Issue
I need to understand the performance impact of introducing a synchronized block inside the doPost method of my Servlet code.
What I am trying to do is the following:
Request (XML) hits my servlet.
I do some basic logic checks, create a response
Marshal response and send the same out.
During Unmarshalling of the request, JAXB at times is not giving proper results specially for Date related fields. I have gone through blogs and this seems like an issue with jaxb marshalling/unmarshalling.
My question is:
In case I introduce the following code bit isnide doPost method of my servlet:
synchronized (Unmarshaller.class) {
SoapEnvelope soap = (SoapEnvelope) MyHelper.getContext().createUnmarshaller().unmarshal(new StringReader(reqXMl));
req = soap.getBody().getRequest();
}
Will there be a performance hit? i.e.
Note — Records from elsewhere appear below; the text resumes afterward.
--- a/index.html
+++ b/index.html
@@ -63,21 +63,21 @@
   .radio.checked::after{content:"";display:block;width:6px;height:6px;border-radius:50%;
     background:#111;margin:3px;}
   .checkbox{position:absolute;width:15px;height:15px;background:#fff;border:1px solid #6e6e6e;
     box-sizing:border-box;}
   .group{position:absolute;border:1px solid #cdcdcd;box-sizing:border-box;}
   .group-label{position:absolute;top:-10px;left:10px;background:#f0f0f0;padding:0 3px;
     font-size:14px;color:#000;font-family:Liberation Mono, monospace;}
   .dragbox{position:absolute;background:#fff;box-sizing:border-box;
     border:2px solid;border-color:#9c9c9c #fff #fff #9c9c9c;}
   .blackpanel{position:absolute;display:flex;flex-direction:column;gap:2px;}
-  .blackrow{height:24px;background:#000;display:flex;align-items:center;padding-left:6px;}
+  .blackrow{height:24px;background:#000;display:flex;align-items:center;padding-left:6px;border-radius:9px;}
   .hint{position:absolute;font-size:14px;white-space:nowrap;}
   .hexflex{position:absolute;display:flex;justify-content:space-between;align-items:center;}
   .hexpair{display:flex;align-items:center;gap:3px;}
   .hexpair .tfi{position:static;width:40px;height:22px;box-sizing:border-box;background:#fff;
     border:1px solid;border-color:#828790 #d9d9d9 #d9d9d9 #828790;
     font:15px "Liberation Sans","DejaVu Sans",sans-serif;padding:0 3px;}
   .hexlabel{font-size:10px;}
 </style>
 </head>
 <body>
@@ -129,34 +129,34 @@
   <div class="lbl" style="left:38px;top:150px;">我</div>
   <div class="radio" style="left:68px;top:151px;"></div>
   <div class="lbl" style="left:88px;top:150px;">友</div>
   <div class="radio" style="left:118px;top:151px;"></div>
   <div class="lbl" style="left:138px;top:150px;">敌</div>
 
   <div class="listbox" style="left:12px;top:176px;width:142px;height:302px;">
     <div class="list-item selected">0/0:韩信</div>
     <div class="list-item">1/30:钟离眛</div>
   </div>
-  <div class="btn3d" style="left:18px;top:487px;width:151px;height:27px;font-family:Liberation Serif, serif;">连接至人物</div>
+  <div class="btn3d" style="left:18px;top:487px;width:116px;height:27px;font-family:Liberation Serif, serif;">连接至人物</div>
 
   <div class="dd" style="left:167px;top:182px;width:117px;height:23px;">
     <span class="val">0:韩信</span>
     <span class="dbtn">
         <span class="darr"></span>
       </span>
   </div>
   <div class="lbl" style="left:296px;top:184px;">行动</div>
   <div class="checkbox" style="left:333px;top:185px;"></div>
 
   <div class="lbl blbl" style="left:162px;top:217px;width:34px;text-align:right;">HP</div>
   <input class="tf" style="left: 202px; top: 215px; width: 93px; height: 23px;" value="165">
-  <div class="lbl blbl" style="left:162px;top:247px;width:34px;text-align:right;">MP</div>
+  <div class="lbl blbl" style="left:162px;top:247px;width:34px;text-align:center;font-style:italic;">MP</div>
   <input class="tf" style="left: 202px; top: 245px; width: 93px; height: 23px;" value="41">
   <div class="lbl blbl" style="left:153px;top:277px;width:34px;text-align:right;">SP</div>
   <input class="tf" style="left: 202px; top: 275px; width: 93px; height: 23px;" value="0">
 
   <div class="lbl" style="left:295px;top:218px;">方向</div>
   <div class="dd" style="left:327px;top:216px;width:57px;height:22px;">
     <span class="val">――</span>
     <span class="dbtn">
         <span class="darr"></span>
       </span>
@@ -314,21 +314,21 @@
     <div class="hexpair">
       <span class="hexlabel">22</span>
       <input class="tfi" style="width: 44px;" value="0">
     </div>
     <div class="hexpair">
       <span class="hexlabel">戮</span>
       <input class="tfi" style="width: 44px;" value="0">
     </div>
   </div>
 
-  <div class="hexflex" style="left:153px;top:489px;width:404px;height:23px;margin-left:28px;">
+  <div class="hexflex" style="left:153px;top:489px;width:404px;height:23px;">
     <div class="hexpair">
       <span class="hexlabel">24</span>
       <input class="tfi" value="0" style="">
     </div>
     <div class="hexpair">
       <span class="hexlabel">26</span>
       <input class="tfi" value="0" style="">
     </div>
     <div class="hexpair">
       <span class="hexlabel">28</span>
If suppose there are 50 requests coming parallely? Will 49 requests will wait till 1 request is being unmarshalled or all will continue as such with no effect?
Solution
That is not a good idea since there is only one instance of given servlet by default.
If you have an JaveEE compliant server, you could create stateless EJB bean that will handle JAX-B deserialization. Just inject created bean into servlet and use it.
As mentioned stateless session beans are pooled, it should work like a charm!